[Change detection outputs]
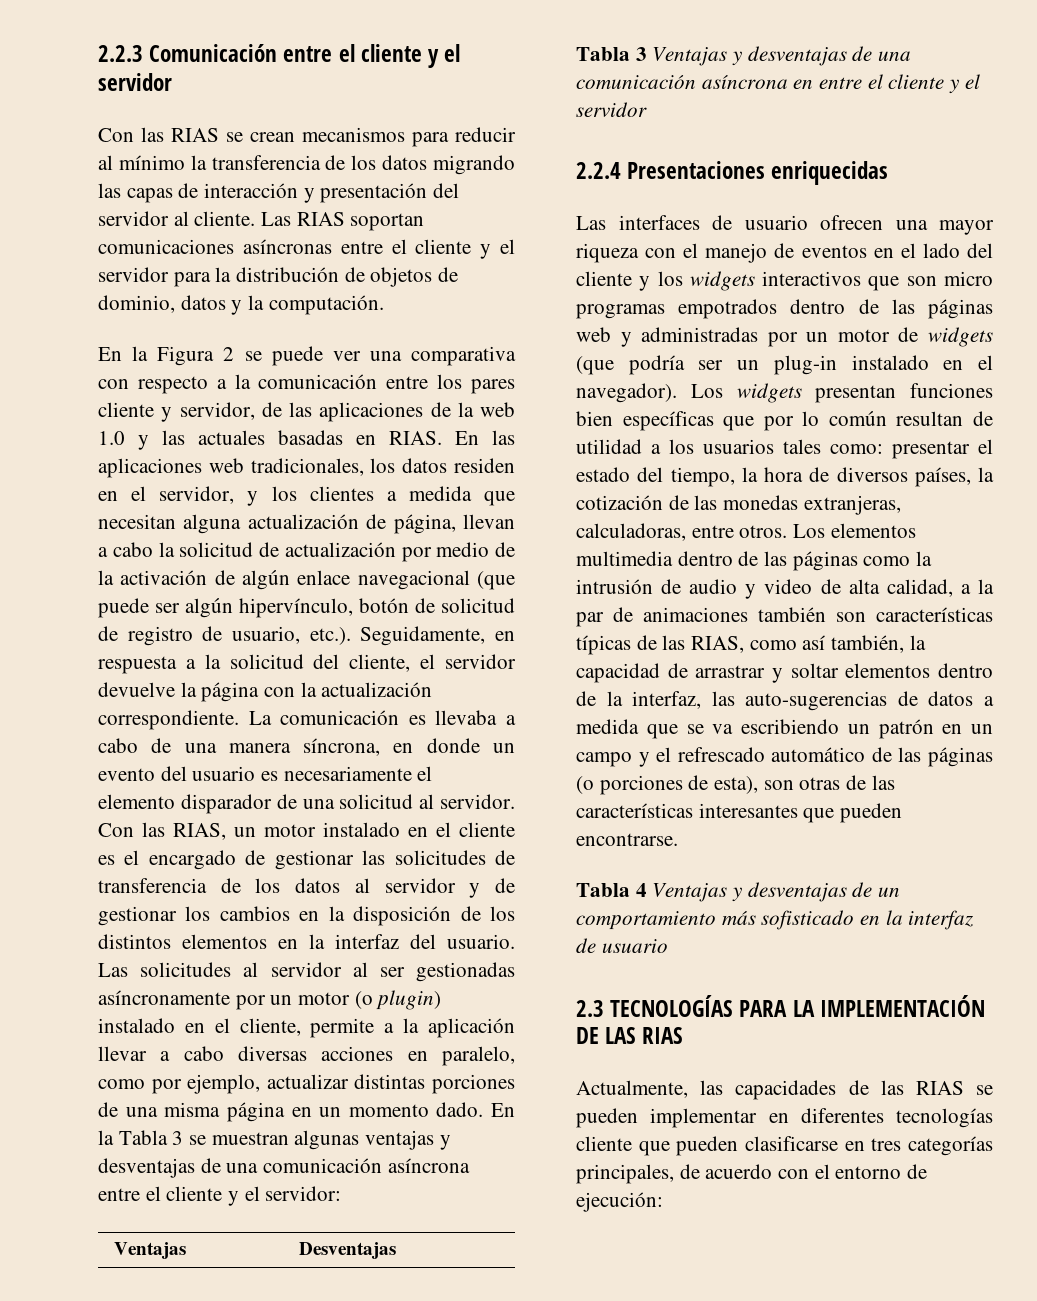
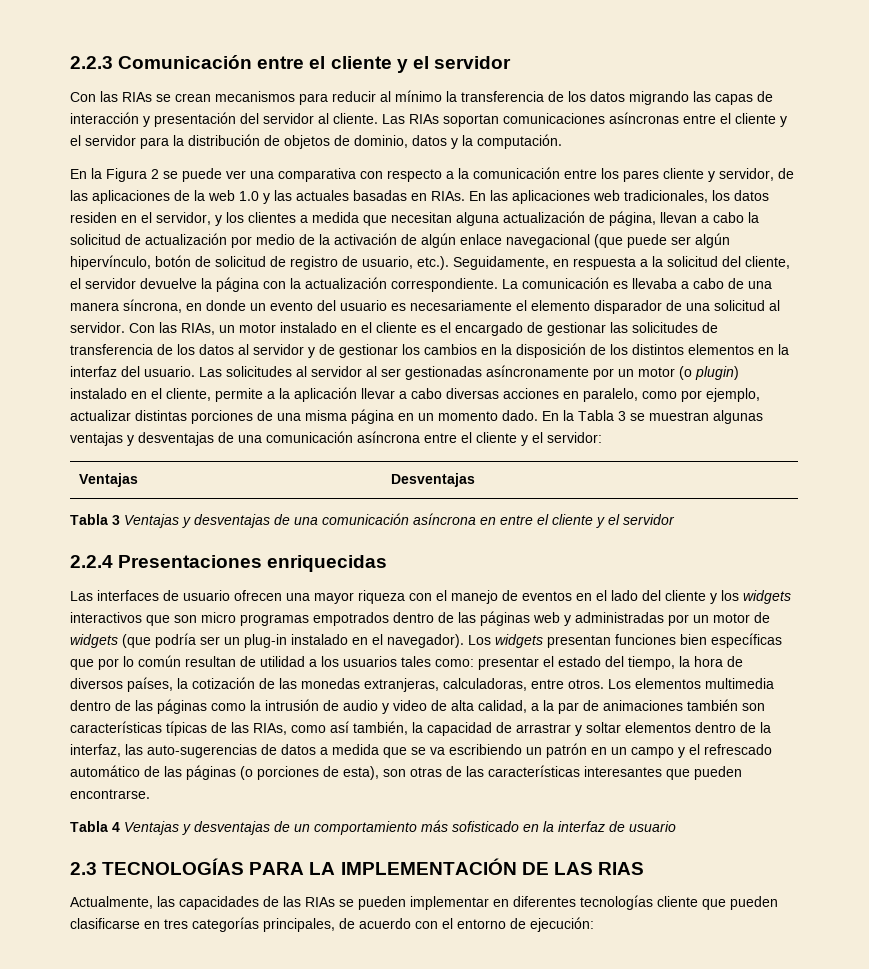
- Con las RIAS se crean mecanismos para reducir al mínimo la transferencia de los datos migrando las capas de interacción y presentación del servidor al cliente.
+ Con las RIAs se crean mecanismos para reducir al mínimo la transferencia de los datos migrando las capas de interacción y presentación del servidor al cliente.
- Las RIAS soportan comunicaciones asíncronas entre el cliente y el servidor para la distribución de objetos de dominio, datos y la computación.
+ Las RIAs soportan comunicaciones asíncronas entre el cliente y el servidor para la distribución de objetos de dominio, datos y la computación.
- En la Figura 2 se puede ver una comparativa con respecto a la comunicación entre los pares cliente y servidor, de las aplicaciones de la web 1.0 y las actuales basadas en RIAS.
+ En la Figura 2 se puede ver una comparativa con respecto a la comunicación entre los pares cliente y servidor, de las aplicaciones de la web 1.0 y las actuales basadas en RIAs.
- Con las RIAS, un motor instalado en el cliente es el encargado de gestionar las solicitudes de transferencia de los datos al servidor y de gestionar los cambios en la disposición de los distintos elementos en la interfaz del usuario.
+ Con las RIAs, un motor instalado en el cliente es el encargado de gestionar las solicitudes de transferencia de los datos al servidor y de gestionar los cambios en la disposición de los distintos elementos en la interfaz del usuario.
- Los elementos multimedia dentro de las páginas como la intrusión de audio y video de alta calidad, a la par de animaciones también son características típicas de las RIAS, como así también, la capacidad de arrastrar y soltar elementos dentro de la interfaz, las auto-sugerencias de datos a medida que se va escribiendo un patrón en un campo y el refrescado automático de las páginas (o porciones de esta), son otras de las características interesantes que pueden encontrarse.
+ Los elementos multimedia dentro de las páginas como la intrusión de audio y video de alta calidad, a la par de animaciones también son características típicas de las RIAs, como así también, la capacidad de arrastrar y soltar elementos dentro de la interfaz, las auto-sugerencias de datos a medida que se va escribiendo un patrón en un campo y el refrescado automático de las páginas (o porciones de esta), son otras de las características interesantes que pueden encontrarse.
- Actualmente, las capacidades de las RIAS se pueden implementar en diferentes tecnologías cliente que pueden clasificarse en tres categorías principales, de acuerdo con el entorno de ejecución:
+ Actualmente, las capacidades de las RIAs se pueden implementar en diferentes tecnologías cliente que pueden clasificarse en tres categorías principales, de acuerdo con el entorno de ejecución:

● **Problem description**:
In the data above, find each line that uses the string "como". Copy it.

● **Answer box**:
- Los elementos multimedia dentro de las páginas como la intrusión de audio y video de alta calidad, a la par de animaciones también son características típicas de las RIAS, como así también, la capacidad de arrastrar y soltar elementos dentro de la interfaz, las auto-sugerencias de datos a medida que se va escribiendo un patrón en un campo y el refrescado automático de las páginas (o porciones de esta), son otras de las características interesantes que pueden encontrarse.
+ Los elementos multimedia dentro de las páginas como la intrusión de audio y video de alta calidad, a la par de animaciones también son características típicas de las RIAs, como así también, la capacidad de arrastrar y soltar elementos dentro de la interfaz, las auto-sugerencias de datos a medida que se va escribiendo un patrón en un campo y el refrescado automático de las páginas (o porciones de esta), son otras de las características interesantes que pueden encontrarse.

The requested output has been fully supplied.